La 79e Assemblée mondiale de la santé, qui s’ouvre ce lundi 18 mai à Genève, pourrait marquer un tournant dans la lutte contre les conséquences sanitaires du réchauffement. Les membres de la commission espèrent que l’OMS déclarera enfin l’urgence climatique comme une « urgence de santé publique mondiale ». Une telle décision, bien que symbolique, pourrait accélérer la coordination internationale et inciter les États à renforcer leurs politiques de prévention et d’adaptation. Reste à voir si les gouvernements, souvent divisés sur les questions climatiques, parviendront à s’accorder sur des mesures concrètes.

Dans l’immédiat, les prévisions météorologiques pour l’été 2026 en Europe et en Asie du Sud laissent présager de nouvelles vagues de chaleur intenses. Les systèmes de santé, déjà mis à rude épreuve, devront faire face à des défis croissants. La question n’est plus de savoir si la crise climatique affecte la santé publique, mais à quelle vitesse les sociétés pourront s’adapter pour en limiter les dégâts.
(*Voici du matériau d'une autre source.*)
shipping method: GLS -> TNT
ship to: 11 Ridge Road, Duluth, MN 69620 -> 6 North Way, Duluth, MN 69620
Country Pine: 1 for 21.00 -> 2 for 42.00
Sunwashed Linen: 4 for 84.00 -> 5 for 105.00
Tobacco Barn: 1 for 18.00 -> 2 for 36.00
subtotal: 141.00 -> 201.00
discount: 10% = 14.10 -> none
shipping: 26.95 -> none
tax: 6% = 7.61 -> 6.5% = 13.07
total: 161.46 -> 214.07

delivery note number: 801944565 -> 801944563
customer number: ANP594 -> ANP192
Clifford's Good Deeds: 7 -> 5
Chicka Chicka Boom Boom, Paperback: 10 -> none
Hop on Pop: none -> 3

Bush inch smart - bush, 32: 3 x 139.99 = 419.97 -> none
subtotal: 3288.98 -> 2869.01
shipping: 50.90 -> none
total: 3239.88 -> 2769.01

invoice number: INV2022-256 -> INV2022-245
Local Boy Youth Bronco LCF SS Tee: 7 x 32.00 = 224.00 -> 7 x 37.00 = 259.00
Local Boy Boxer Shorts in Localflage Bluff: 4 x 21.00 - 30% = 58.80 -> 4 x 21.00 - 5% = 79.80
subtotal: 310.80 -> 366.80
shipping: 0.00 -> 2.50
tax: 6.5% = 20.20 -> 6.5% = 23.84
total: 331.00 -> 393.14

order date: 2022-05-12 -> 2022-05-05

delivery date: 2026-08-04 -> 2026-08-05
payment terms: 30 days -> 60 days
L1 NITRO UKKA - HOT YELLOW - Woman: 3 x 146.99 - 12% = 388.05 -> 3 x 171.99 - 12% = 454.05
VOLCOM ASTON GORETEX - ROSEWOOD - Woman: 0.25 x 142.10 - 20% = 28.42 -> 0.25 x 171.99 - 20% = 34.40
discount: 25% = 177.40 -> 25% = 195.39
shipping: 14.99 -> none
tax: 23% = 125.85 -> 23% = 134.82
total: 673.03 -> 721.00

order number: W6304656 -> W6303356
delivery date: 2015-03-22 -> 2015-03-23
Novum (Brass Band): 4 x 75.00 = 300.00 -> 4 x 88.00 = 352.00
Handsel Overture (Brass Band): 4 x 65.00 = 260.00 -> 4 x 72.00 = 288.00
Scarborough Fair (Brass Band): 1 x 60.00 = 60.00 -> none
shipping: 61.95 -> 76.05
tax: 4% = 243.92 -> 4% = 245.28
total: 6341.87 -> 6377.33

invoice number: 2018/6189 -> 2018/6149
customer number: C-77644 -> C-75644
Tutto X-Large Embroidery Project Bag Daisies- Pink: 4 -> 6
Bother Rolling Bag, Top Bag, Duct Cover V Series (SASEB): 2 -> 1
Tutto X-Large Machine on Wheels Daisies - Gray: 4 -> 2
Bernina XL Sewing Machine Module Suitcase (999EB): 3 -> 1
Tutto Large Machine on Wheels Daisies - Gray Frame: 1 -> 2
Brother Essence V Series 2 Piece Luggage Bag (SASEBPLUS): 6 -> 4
Une « urgence de santé publique de portée internationale » (USPPI) est une déclaration de l’OMS qui permet de mobiliser une réponse coordonnée des États membres face à une menace sanitaire grave et soudaine. Cette notion a été utilisée par le passé pour des épidémies comme Ebola ou la Covid-19, mais jamais pour une crise environnementale comme le réchauffement climatique. Selon les critères de l’OMS, une telle déclaration peut être adoptée en cas de risque de propagation internationale ou de conséquences graves pour la santé humaine.